Start of Input records

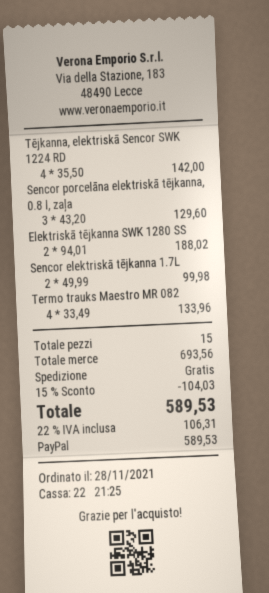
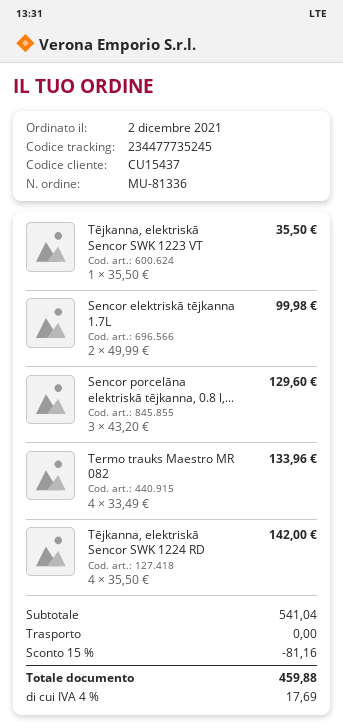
order date: 2021-11-28 -> 2021-12-02
Elektriskā tējkanna SWK 1280 SS: 2 x 94.01 = 188.02 -> none
Tējkanna, elektriskā Sencor SWK 1223 VT: none -> 1 x 35.50 = 35.50
subtotal: 693.56 -> 541.04
discount: 15% = 104.03 -> 15% = 81.16
tax: 22% = 106.31 -> 4% = 17.69
total: 589.53 -> 459.88

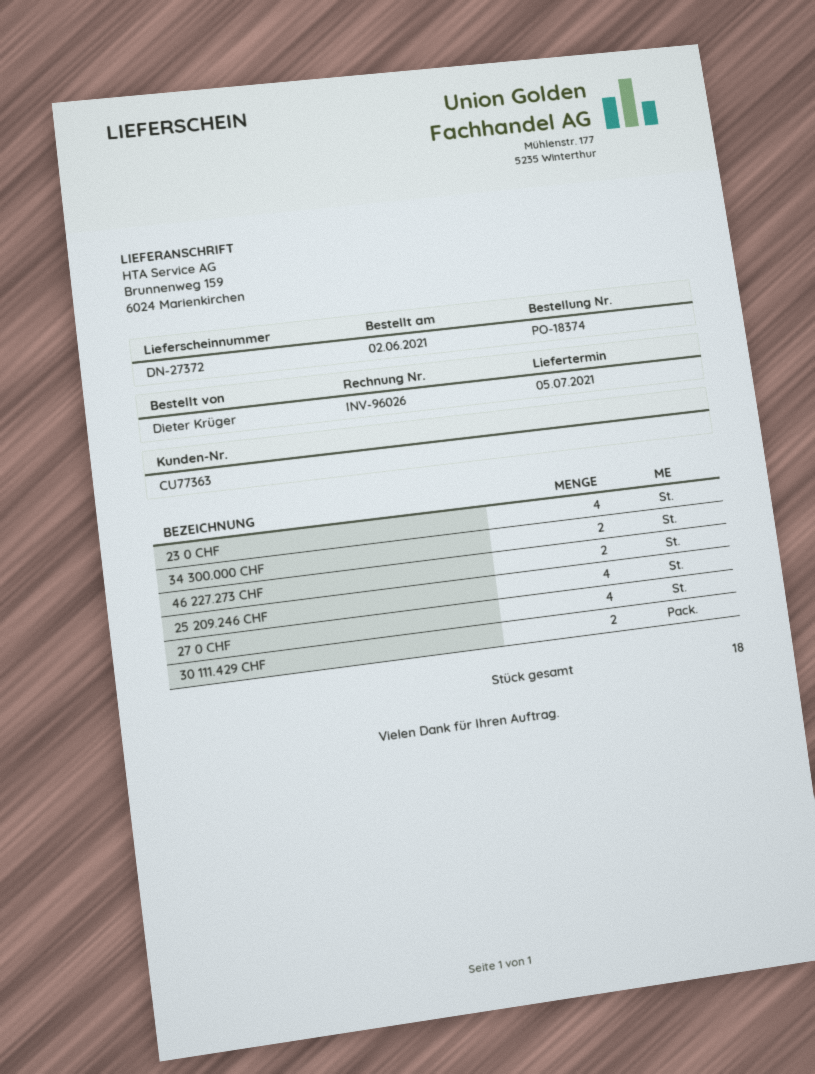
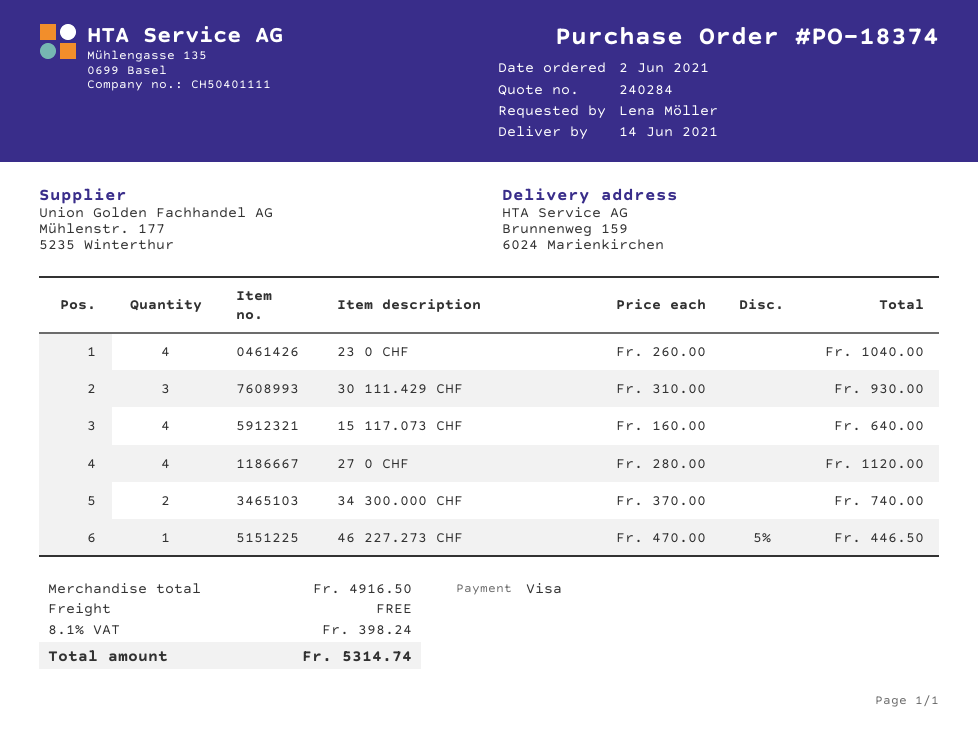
delivery date: 2021-07-05 -> 2021-06-14
ordered by: Dieter Krüger -> Lena Möller
46 227.273 CHF: 2 -> 1
25 209.246 CHF: 4 -> none
30 111.429 CHF: 2 -> 3
15 117.073 CHF: none -> 4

End of Input records

_Required action_. Begin at the line containing "total: 589.53 -> 459.88" and stop at the last line of the data. Repeat only those lines, exactly, and leave out the pictures.

_Task output_.
total: 589.53 -> 459.88

delivery date: 2021-07-05 -> 2021-06-14
ordered by: Dieter Krüger -> Lena Möller
46 227.273 CHF: 2 -> 1
25 209.246 CHF: 4 -> none
30 111.429 CHF: 2 -> 3
15 117.073 CHF: none -> 4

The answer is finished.